Try it. How many of the lines below hold the word "height"? Answer only with the number.
· · ·
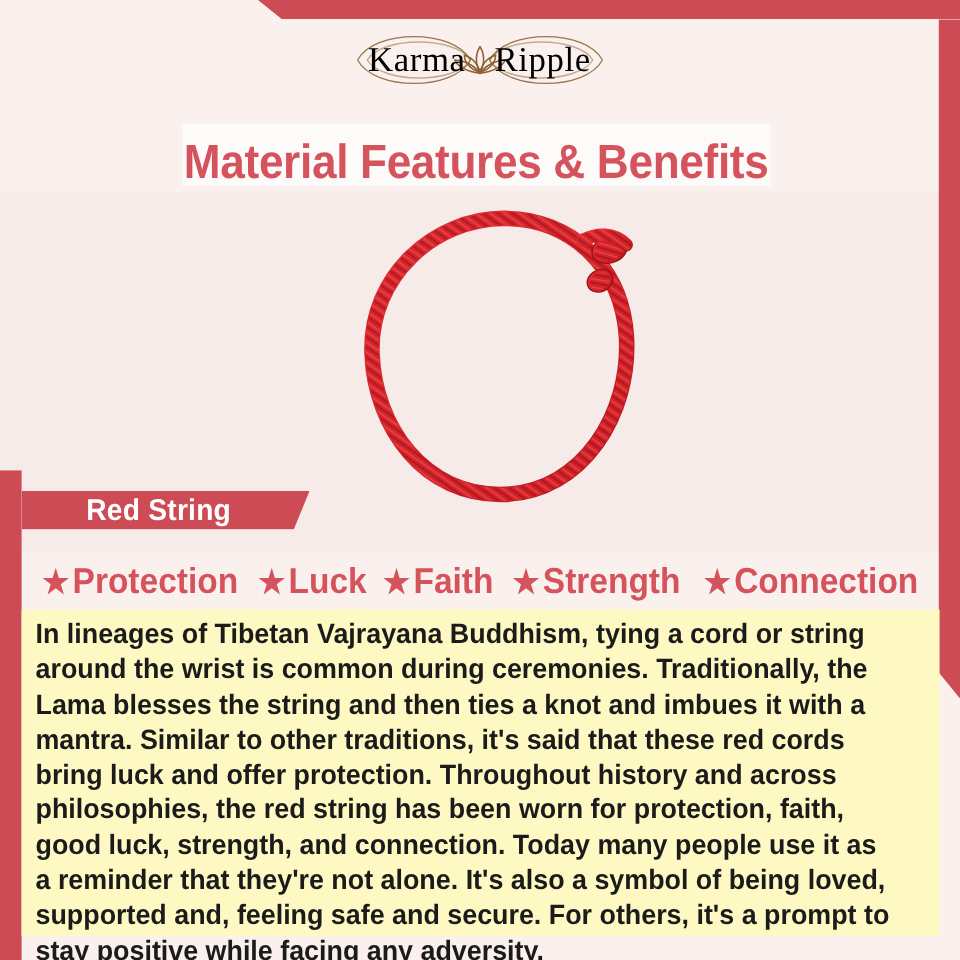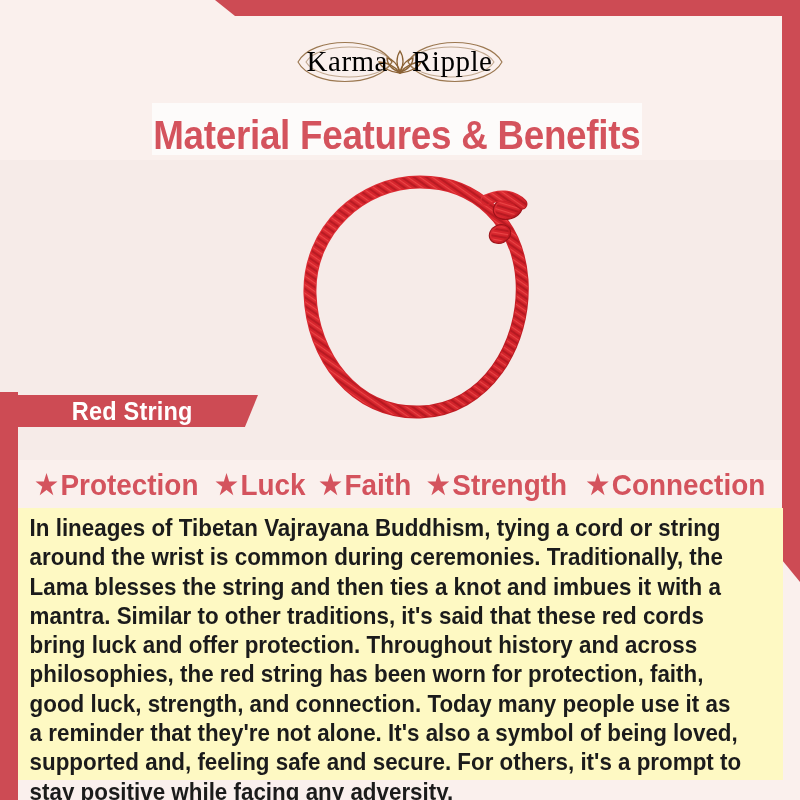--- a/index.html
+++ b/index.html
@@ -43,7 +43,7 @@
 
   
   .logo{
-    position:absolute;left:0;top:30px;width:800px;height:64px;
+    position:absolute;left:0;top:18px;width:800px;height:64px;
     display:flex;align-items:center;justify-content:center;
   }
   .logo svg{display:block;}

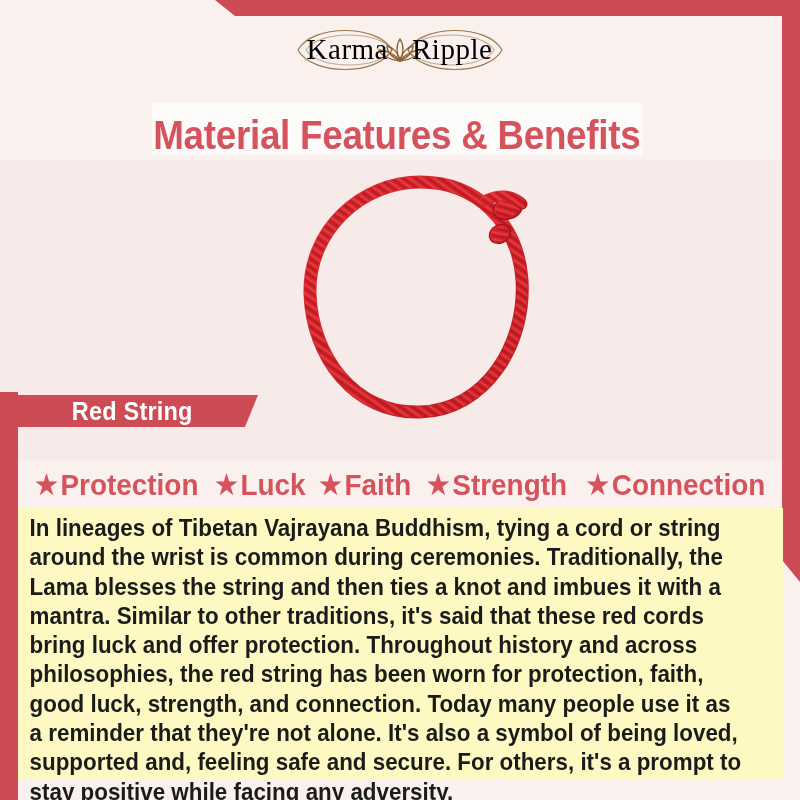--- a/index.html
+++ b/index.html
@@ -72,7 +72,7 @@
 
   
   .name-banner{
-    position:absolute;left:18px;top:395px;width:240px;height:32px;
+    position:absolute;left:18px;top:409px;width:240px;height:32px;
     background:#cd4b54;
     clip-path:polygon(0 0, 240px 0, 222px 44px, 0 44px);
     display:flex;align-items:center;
· · ·
Solution to the exercise. 4